Jesse Toth says that upgrading an Internet service is like building a new bridge across San Francisco Bay.

In building the new eastern span of the Bay Bridge, engineers didn't tear down the old one and erect the new one in its place. They built the new span alongside the old one, before making sure the new bridge could handle the same traffic. Only then did they switch all the cars over and start tearing down the old span. As Toth explains, when it comes time to rebuild software that underpins a service like Google or Facebook or Uber, the process should work in much the same way. "You battle-test this new bridge---this new code path---while the original one is still being used," she says.

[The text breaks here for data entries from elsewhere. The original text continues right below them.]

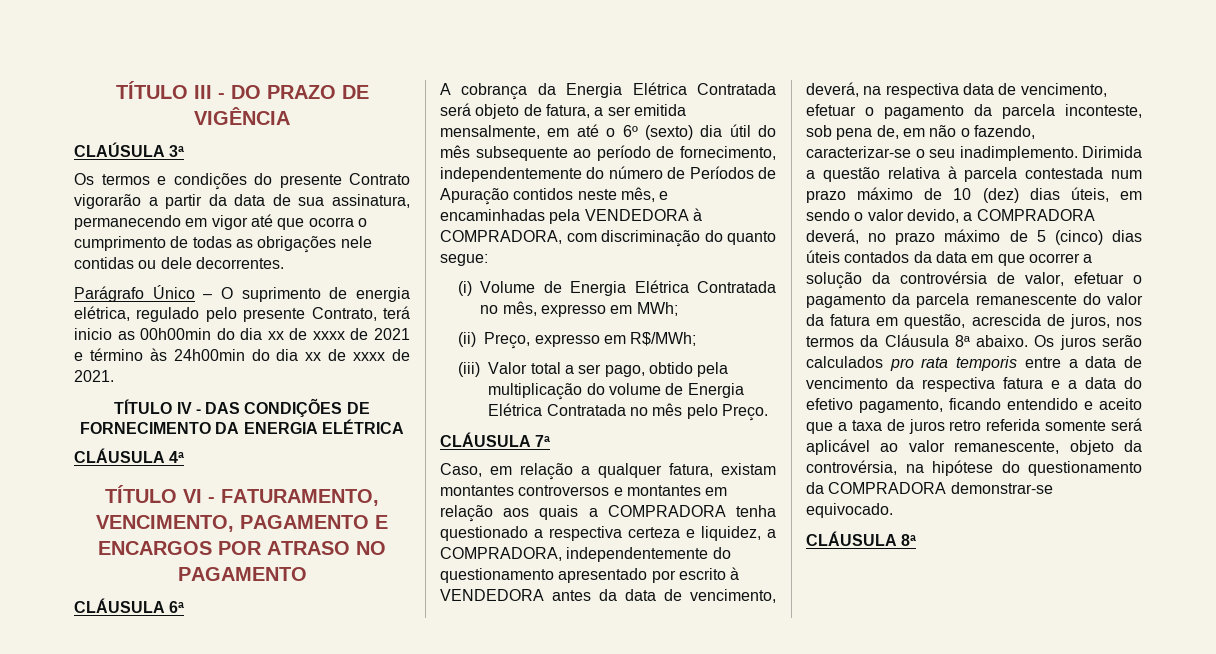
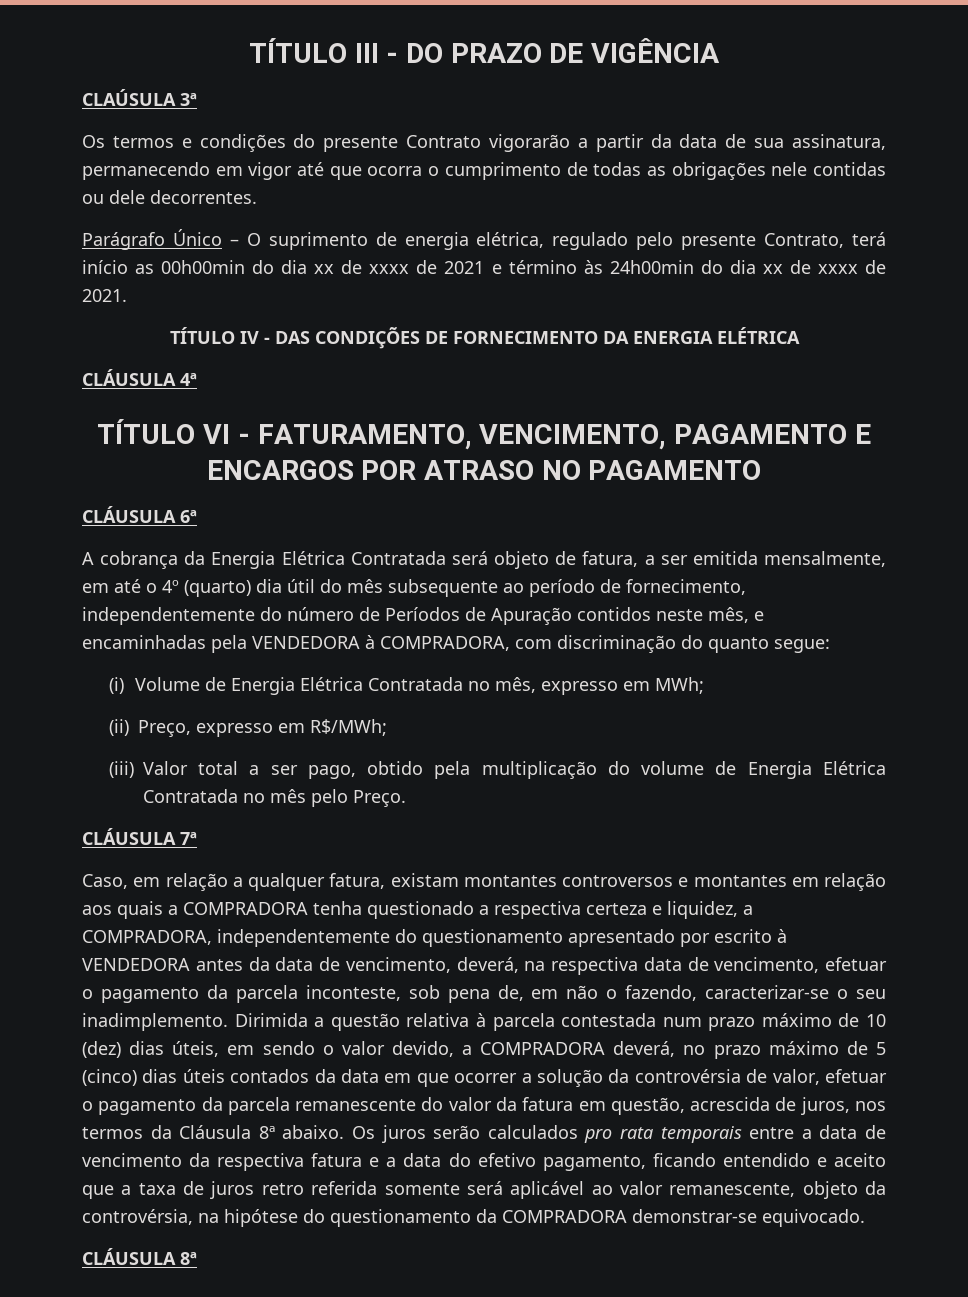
- Parágrafo Único – O suprimento de energia elétrica, regulado pelo presente Contrato, terá inicio as 00h00min do dia xx de xxxx de 2021 e término às 24h00min do dia xx de xxxx de 2021.
+ Parágrafo Único – O suprimento de energia elétrica, regulado pelo presente Contrato, terá início as 00h00min do dia xx de xxxx de 2021 e término às 24h00min do dia xx de xxxx de 2021.
- A cobrança da Energia Elétrica Contratada será objeto de fatura, a ser emitida mensalmente, em até o 6º (sexto) dia útil do mês subsequente ao período de fornecimento, independentemente do número de Períodos de Apuração contidos neste mês, e encaminhadas pela VENDEDORA à COMPRADORA, com discriminação do quanto segue:
+ A cobrança da Energia Elétrica Contratada será objeto de fatura, a ser emitida mensalmente, em até o 4º (quarto) dia útil do mês subsequente ao período de fornecimento, independentemente do número de Períodos de Apuração contidos neste mês, e encaminhadas pela VENDEDORA à COMPRADORA, com discriminação do quanto segue:
- Os juros serão calculados pro rata temporis entre a data de vencimento da respectiva fatura e a data do efetivo pagamento, ficando entendido e aceito que a taxa de juros retro referida somente será aplicável ao valor remanescente, objeto da controvérsia, na hipótese do questionamento da COMPRADORA demonstrar-se equivocado.
+ Os juros serão calculados pro rata temporais entre a data de vencimento da respectiva fatura e a data do efetivo pagamento, ficando entendido e aceito que a taxa de juros retro referida somente será aplicável ao valor remanescente, objeto da controvérsia, na hipótese do questionamento da COMPRADORA demonstrar-se equivocado.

Toth is an engineer at GitHub---the company at the heart of the modern software world---and today, she and her fellow GitHub engineers officially released a tool designed to ensure that your new code is ready before you disconnect your old code---in some cases, very old code. The tool is called Scientist, and as open source software, it's freely available to all. Toth and others believe it could potentially help anyone upgrade even the largest of online services.

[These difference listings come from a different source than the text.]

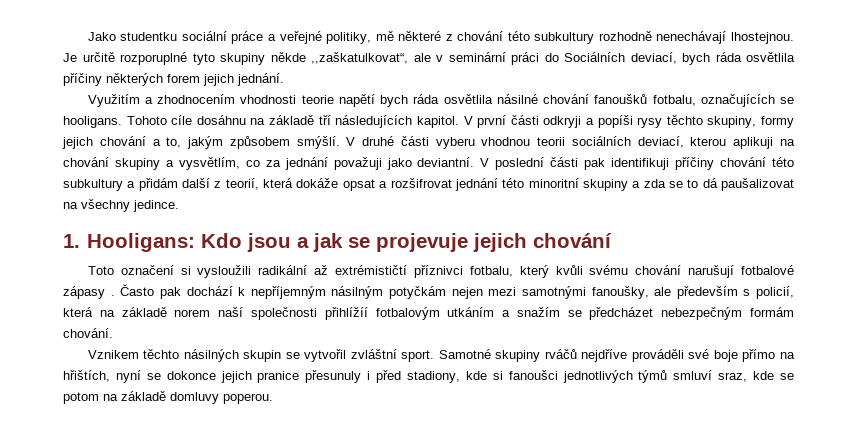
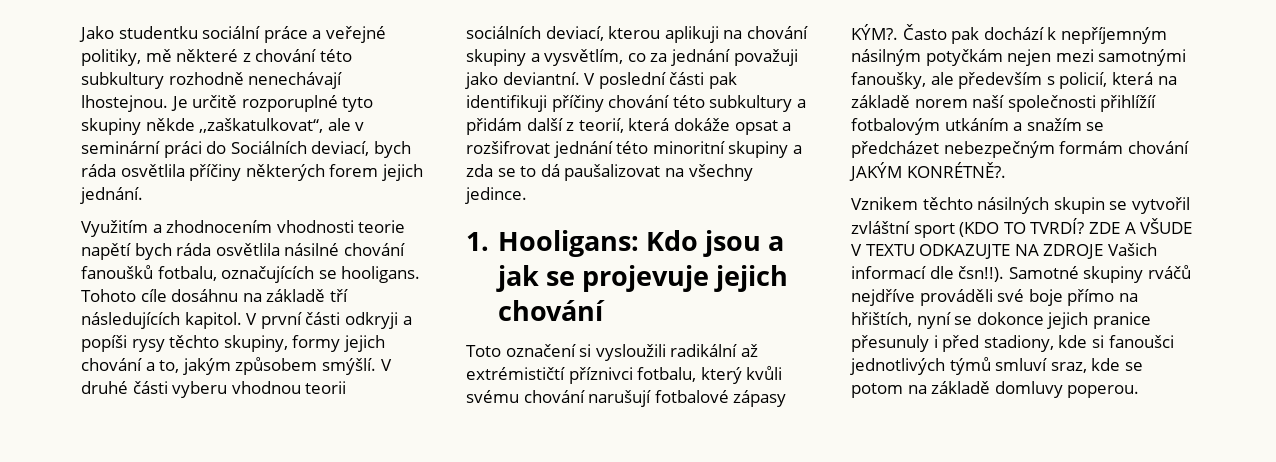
- Toto označení si vysloužili radikální až extrémističtí příznivci fotbalu, který kvůli svému chování narušují fotbalové zápasy .
+ Toto označení si vysloužili radikální až extrémističtí příznivci fotbalu, který kvůli svému chování narušují fotbalové zápasy KÝM?.
- Často pak dochází k nepříjemným násilným potyčkám nejen mezi samotnými fanoušky, ale především s policií, která na základě norem naší společnosti přihlížíí fotbalovým utkáním a snažím se předcházet nebezpečným formám chování.
+ Často pak dochází k nepříjemným násilným potyčkám nejen mezi samotnými fanoušky, ale především s policií, která na základě norem naší společnosti přihlížíí fotbalovým utkáním a snažím se předcházet nebezpečným formám chování JAKÝM KONRÉTNĚ?.
- Vznikem těchto násilných skupin se vytvořil zvláštní sport.
+ Vznikem těchto násilných skupin se vytvořil zvláštní sport (KDO TO TVRDÍ? ZDE A VŠUDE V TEXTU ODKAZUJTE NA ZDROJE Vašich informací dle čsn!!).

"I feel like the scope for this is huge. As soon as you write code, it becomes legacy code. Somebody has to maintain it, and eventually, you will need to change it," Toth says. "It's hard for people to make these changes and feel confident in them."

Do No Harm

Scientist uses a clever engineering technique called Branch By Abstraction. Basically, it wraps your old service in an extra layer of software that handles communication with the outside world, juggling all inputs and outputs. GitHub calls this an abstraction layer, or an experiment. You can then can write your new code to fit the abstraction layer, ensuring that it can handle all the same inputs and outputs. Once this is done and properly tested, you can flip a switch so that the abstraction points not to your old code but to the new.

The trick is that, during the testing phase, the abstraction layer can run the old code and the new in parallel. The same live data streams into both systems, and Scientist records any differences in behavior. Using this data, you can make any needed tweaks to your new code. "It guides code changes," Toth explains. "It makes sure they are done safely and that they're not destroying what's there already or introducing new bugs."

Toth and her colleagues built Scientist as a way of upgrading GitHub's own service, an online code repository that has become the world's primary means of sharing and editing open source software. They rewrote the permissions system that controls access to the service's thousands of repositories, and with Scientist, they could not only build the system on the fly but properly test it before it went live. "We were having trouble rewriting and replacing the code in a way we felt was safe," Toth says. "With thousands of repositories, testing whether one small change or one thing that breaks it was really hard to do."

Old Code Is Everywhere

Scientist is designed to work with Ruby, the programming language that underpins GitHub. But according to Toth, the same ideas can be applied to any other language---or even help you move a service from one language to another. She envisions aging banks using it to upgrade decades-old Fortran code to Ruby or any other modern language.

Nate Holland, an engineer with software company SpiceWorks, has used a earlier version of Scientist, and he calls it "an immensely useful way to do otherwise dangerous refactors in a relatively safe and controlled manner." That said, he points out that it is far more useful when you're upgrading much older pieces of code, as opposed to code that was built in recent years with more modern tools. "There aren't as many knots or twists that may be dangerous," he says.

But much like Toth, he sees Scientist as "an elegant, abstract concept" that could be quickly applied to any language. And in a world ever-more dependent on code, much older pieces of code are still everywhere.